3. Descargue el script de conexión de host para la ubicación utilizando el mandato ibmcloud sat host attach --location LOCATION_NAME --operating-system RHCOS --host-link-agent-endpoint ENDPOINT_TO_POINT_TO en la CLI.

   Mandato de ejemplo:

   ibmcloud sat host attach --location my-sat-link --operating-system RHCOS --host-link-agent-endpoint c-01-ws.region.link.satellite.cloud.ibm.com
   

   Salida de ejemplo:

   Creating host registration script...
   OK
   The script to attach hosts to Satellite location 'my-sat-link' was downloaded to the following location:
   
   /var/folders/7y/90mtvpqj1jx05gvgk1jyk7b80000gn/T/register-host_my-sat-link_1782841498.ign
   

4. Conecte los hosts a la ubicación ejecutando el script descargado.

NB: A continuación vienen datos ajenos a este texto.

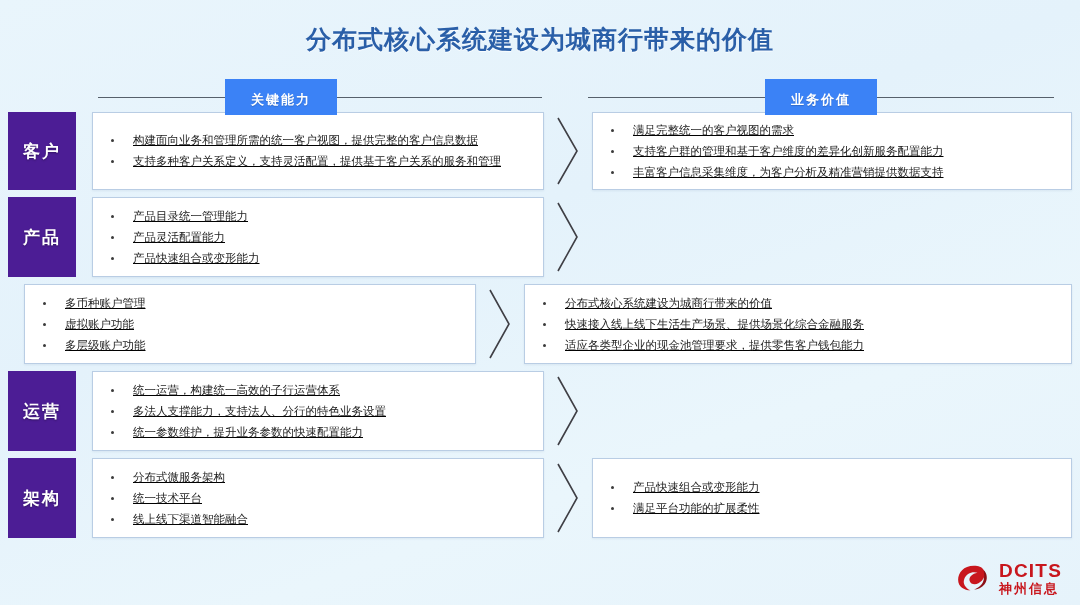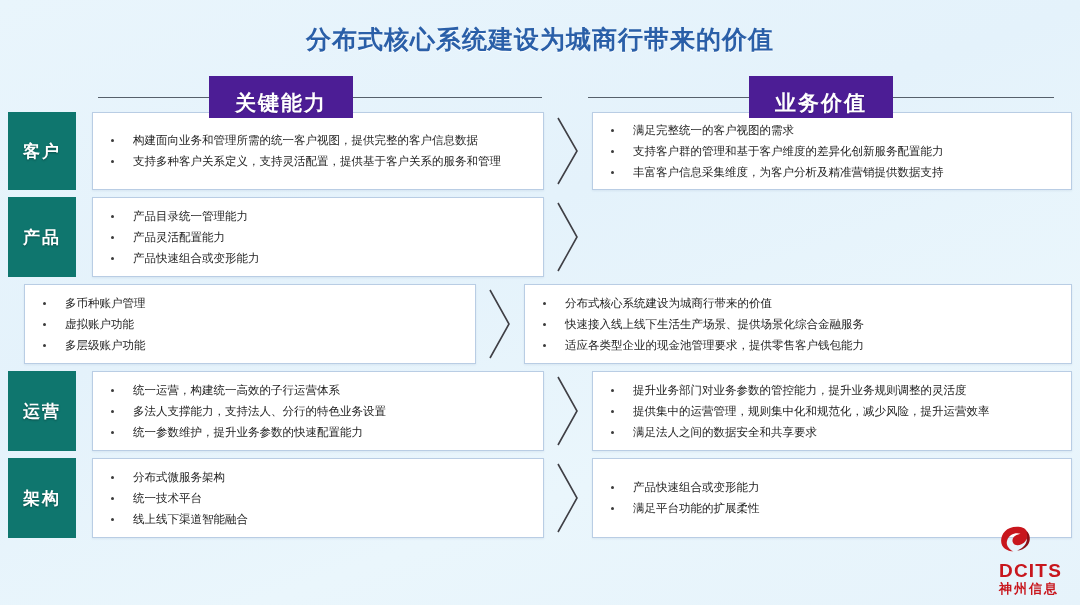--- a/index.html
+++ b/index.html
@@ -49,26 +49,26 @@
     position: absolute;
     top: 50%;
     height: 1px;
     background: #56606b;
   }
   .col-head-left .rule { left: 98px; right: 20px; }
   .col-head-right .rule { left: 26px; right: 26px; }
   .col-head .tab {
     position: relative;
     z-index: 2;
-    background: #4c1d95;
+    background: #3b82f6;
     color: #ffffff;
-    font-size: 21px;
+    font-size: 13px;
     font-weight: bold;
     letter-spacing: 2px;
-    padding: 17px 26px 6px 26px;
+    padding: 11px 26px 6px 26px;
     line-height: 19px;
     text-shadow: 0 1px 1px rgba(0,0,0,0.18);
   }
 
   
   .rows {
     position: absolute;
     top: 112px;
     left: 0;
     width: 1080px;
@@ -78,21 +78,21 @@
     align-items: stretch;
     margin-bottom: 7px;
     padding-left: 8px;
     padding-right: 8px;
     box-sizing: border-box;
   }
 
   .row-label {
     width: 68px;
     flex: 0 0 68px;
-    background: #0f766e;
+    background: #4c1d95;
     color: #ffffff;
     font-size: 17px;
     font-weight: bold;
     letter-spacing: 2px;
     display: flex;
     align-items: center;
     justify-content: center;
     text-shadow: 0 1px 2px rgba(0,0,0,0.35);
   }
 
@@ -124,20 +124,21 @@
     justify-content: center;
   }
   .chev {
     display: block;
   }
 
   ul.bullets {
     margin: 0;
     padding: 0;
     list-style: none;
+    text-decoration: underline;
   }
   ul.bullets li {
     position: relative;
     font-size: 11.5px;
     color: #1d1d1d;
     line-height: 15px;
     padding-left: 26px;
     margin: 6px 0;
     white-space: nowrap;
   }
@@ -151,23 +152,22 @@
     background: #3b3b3b;
     border-radius: 50%;
   }
 
   
   .logo {
     position: absolute;
     right: 18px;
     bottom: 10px;
     display: flex;
-    align-items: flex-start;
+    align-items: center;
     gap: 7px;
-    flex-direction: column;
   }
   .logo-mark { width: 36px; height: 30px; }
   .logo-text { line-height: 1; }
   .logo-en {
     font-size: 19px;
     font-weight: bold;
     color: #c8161d;
     letter-spacing: 1.2px;
     display: block;
   }
@@ -264,27 +264,20 @@
       <ul class="bullets">
         <li>统一运营，构建统一高效的子行运营体系</li>
         <li>多法人支撑能力，支持法人、分行的特色业务设置</li>
         <li>统一参数维护，提升业务参数的快速配置能力</li>
       </ul>
     </div>
     <div class="arrow-cell">
       <svg class="chev" width="24" height="72" viewBox="0 0 24 72">
         <polyline points="2,2 21,36 2,70" fill="none" stroke="#3f3f45" stroke-width="1.6"></polyline>
       </svg>
-    </div>
-    <div class="card card-right">
-      <ul class="bullets">
-        <li>提升业务部门对业务参数的管控能力，提升业务规则调整的灵活度</li>
-        <li>提供集中的运营管理，规则集中化和规范化，减少风险，提升运营效率</li>
-        <li>满足法人之间的数据安全和共享要求</li>
-      </ul>
     </div>
   </div>
 
   <div class="row" style="height:80px">
     <div class="row-label">架构</div>
     <div class="card card-left">
       <ul class="bullets">
         <li>分布式微服务架构</li>
         <li>统一技术平台</li>
         <li>线上线下渠道智能融合</li>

   • Si los hosts están en otro proveedor de nube, siga los pasos específicos del proveedor para ejecutar el script y adjuntar los hosts.
     • Alibaba Cloud
     • Amazon Web Services (AWS)
     • Google Cloud Platform (GCP)
     • Microsoft Azure
     • IBM Cloud
   • Si los hosts están en un centro de datos local, consulte Conexión de hosts RHCOS locales.

5. Busque las direcciones IP del punto final de túnel ejecutando el mandato dig c-01-ws.REGION.link.satellite.cloud.ibm.com +short.

   Mandato de ejemplo:

   dig c-01-ws.us-south.link.satellite.cloud.ibm.com +short
   

   Salida de ejemplo:

   prod-us-south-sl-935783-6b64a6ccc9c596bf59a86625d8fa2202-0000.us-south.containers.appdomain.cloud.
   prod-us-south-sl-935783-6b64a6ccc9c596bf59a86625d8fa2202-0000.c303u02d04o7tl16uqm0.akadns.net.
   169.61.156.226
   169.61.31.178
   169.46.88.106
   

   En este ejemplo, las direcciones IP del punto final de túnel son 169.61.156.226, 169.61.31.178 y 169.46.88.106 en port 443.

6. Configure el cortafuegos para permitir el tráfico de salida a las direcciones IP del punto final de túnel en el puerto 443. Las direcciones IP se pueden encontrar en la salida del paso anterior.

También se debe permitir NTP. Puede optar por permitir el acceso a los servidores Red Hat Network Time Protocol (NTP) listados en Visión general de conectividad de salida necesaria para hosts o puede configurar el acceso a un servidor NTP (Network Time Protocol) personalizado. Consulte Especificación de un servidor NTP(Network Time Protocol)personalizado si desea configurar un servidor NTP local.